Жалость к мужу пропала, женщина бросила сберкнижку на тумбочку. Интересно, зачем ему понадобились деньги, да еще такая сумма?!
Такой рассерженной и застал жену Скрипача капитан Волин. Внимательно осмотрев удостоверение, она кивнула в сторону комнаты мужа, коротко и сердито бросив: "Допрыгался”!
Волин осторожно вошел в комнату. С первого взгляда было ясно, что говорить с больным нельзя — Скрипач тяжело, со всхлипами дышал, глаза были закрыты.
Почти следом за Волиным приехала "скорая”, и, пока врачи возились с больным, Волин поговорил с его женой. Женщина не скрыла разговора, предшествовавшего сердечному приступу, рассказала о сберкнижке и о связи мужа с Мальцевой Зоей, из-за которой старик "потерял всякий стыд”, как она выразилась.
— Он способен на все, — твердо, не отводя взгляда, сказала она. — Говорил с ним по телефону Курко Андрей. Лечился он от алкоголизма и работал в мастерских у Арнольда, там они и снюхались. И не те ли деньги, что Арнольд снял с книжки, отказался босяк вернуть? Что за дела у них, не знаю.

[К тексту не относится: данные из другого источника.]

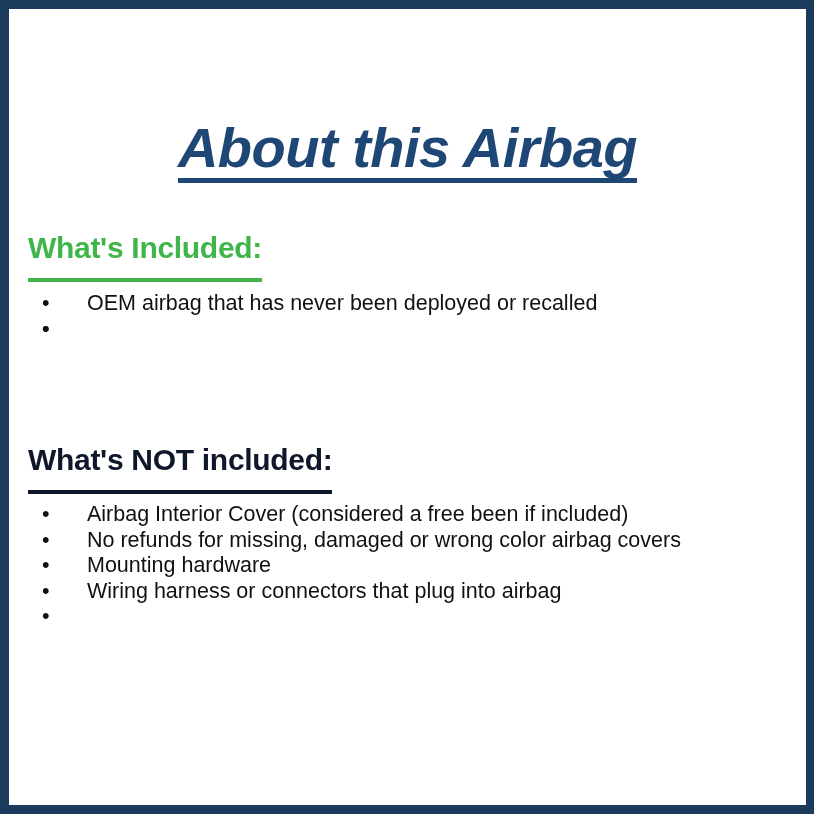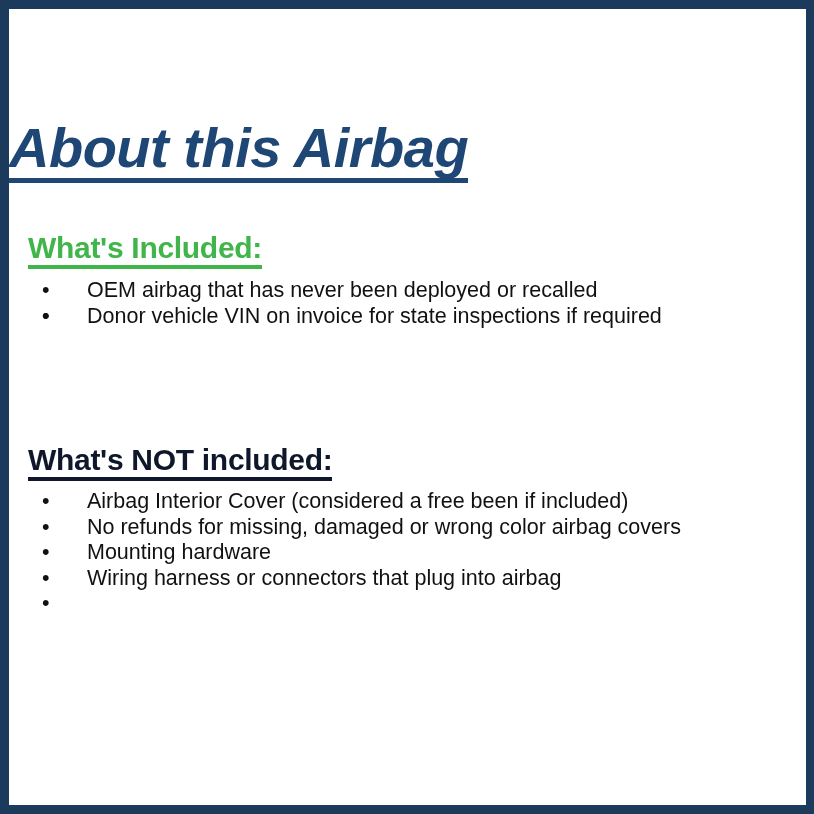--- a/index.html
+++ b/index.html
@@ -40,6 +40,7 @@
     left: 0;
     right: 0;
     top: 72px;
+    text-align: center;
     font-size: 56px;
     line-height: 1.05;
     font-weight: bold;

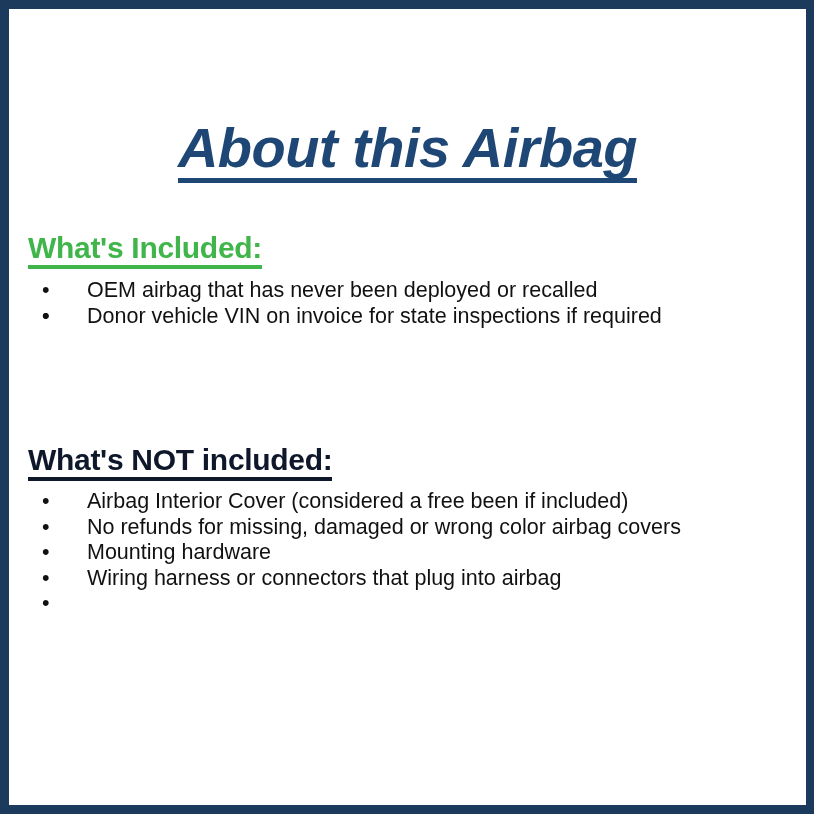--- a/index.html
+++ b/index.html
@@ -75,7 +75,7 @@
   .section-heading .tx {
     display: inline-block;
     border-bottom: 4px solid currentColor;
-    padding-bottom: 1px;
+    padding-bottom: 14px;
   }
   .heading-green { color: #3fb54a; }
   .heading-red   { color: #0f172a; }

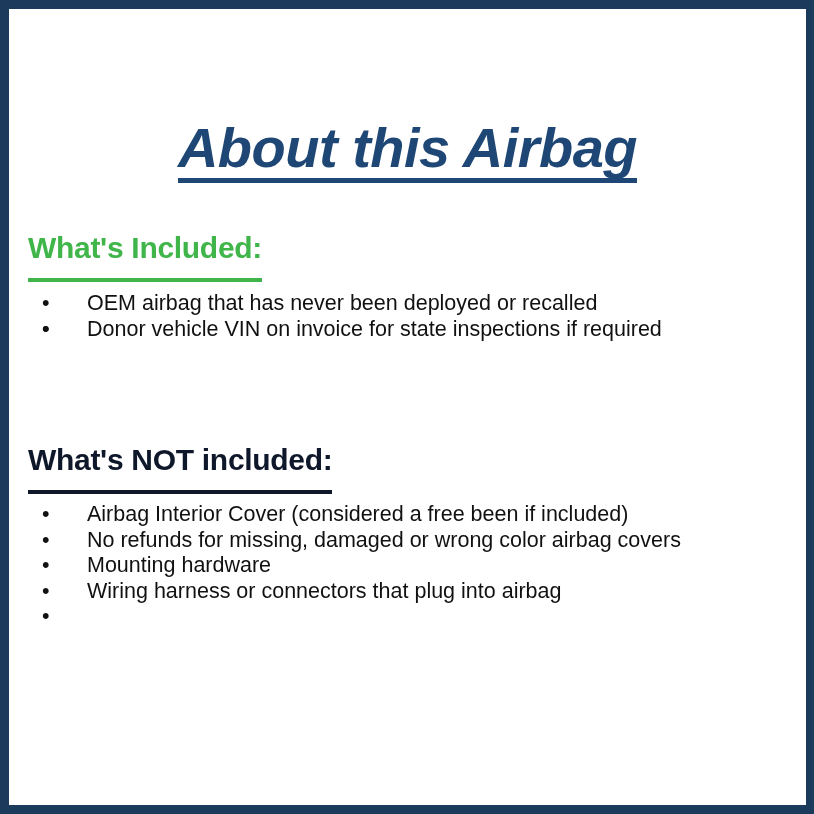--- a/index.html
+++ b/index.html
@@ -126,7 +126,7 @@
       <ul class="bullets">
         <li><span class="bullet-dot">•</span><span>OEM airbag that has never been deployed or recalled</span></li>
         <li><span class="bullet-dot">•</span></li>
-        <li><span class="bullet-dot">•</span><span>Donor vehicle VIN on invoice for state inspections if required</span></li>
+        <li><span class="bullet-dot">•</span></li>
       </ul>
     </div>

Волин вернулся в комнату, где колдовали врачи. Сердитая докторша на его вопрос возмущенно замахала руками: "Спросите лучше, будет ли жить!” Судя по всему, на скорый разговор со Скрипачом рассчитывать было нельзя. "Интересно, — подумал Волин, — выходит, что старик Скрипач может иметь самое прямое отношение к исчезновению Печказова”.
По дороге в отдел он заехал в психиатрическую больницу и вместе с дежурным врачом зашел в тесный кабинетик Скрипача в лечебно-производственных мастерских. На обшарпанной тумбочке стояла старенькая "Москва”. Похоже, анонимки, которые получала Печказова, печатались на ней.
Новости были самые серьезные.
— Зачем мне обманывать вас? — Мальцева вскинула брови, изображая оскорбленную невинность.
Полковник Николаев был человеком выдержанным. Вот и сейчас он ничем не выдавал своего растущего раздражения. Похоже, он стучался в закрытую дверь. Как от стенки горох, отлетали от Мальцевой все разумные доводы. Она, несмотря на воскресенье, обратилась в милицию сама, без тени робости попросила приема "у самого главного дежурного начальника”.
В кабинете спокойно уселась на предложенный стул, расстегнула черное тонкой кожи пальто, привычно поправила пушистую белую шапочку и… потребовала объяснить, по какому праву милиция интересовалась ею — дома и на работе.
Ни Волина, ни Ермакова на месте не оказалось, и Николаев, зная, зачем искали Мальцеву, решил сам допросить ее. Решил — и вот уже сколько времени не мог добиться чего-нибудь определенного. Женщина отрицала даже самые очевидные факты.
Печказова знала. Да, были дружны. Немного ухаживал, но очень недолго.
Нет, никогда писем Печказову не писала. С женой его не знакома, знает о ней только со слов Печказова…
Возмущаясь явной ложью, Николаев из разговора с Мальцевой все же выяснил, что она вряд ли знает о происшедших событиях.
’’Что ж, если пока не осведомлена о судьбе Печказова, возможно, к его исчезновению отношения не имеет, — подумал полковник. — Как видно, вся ее задача — избавиться от подозрений в неверности. Попробуем разъяснить дамочке, в какую историйку она влипла со своими романами!”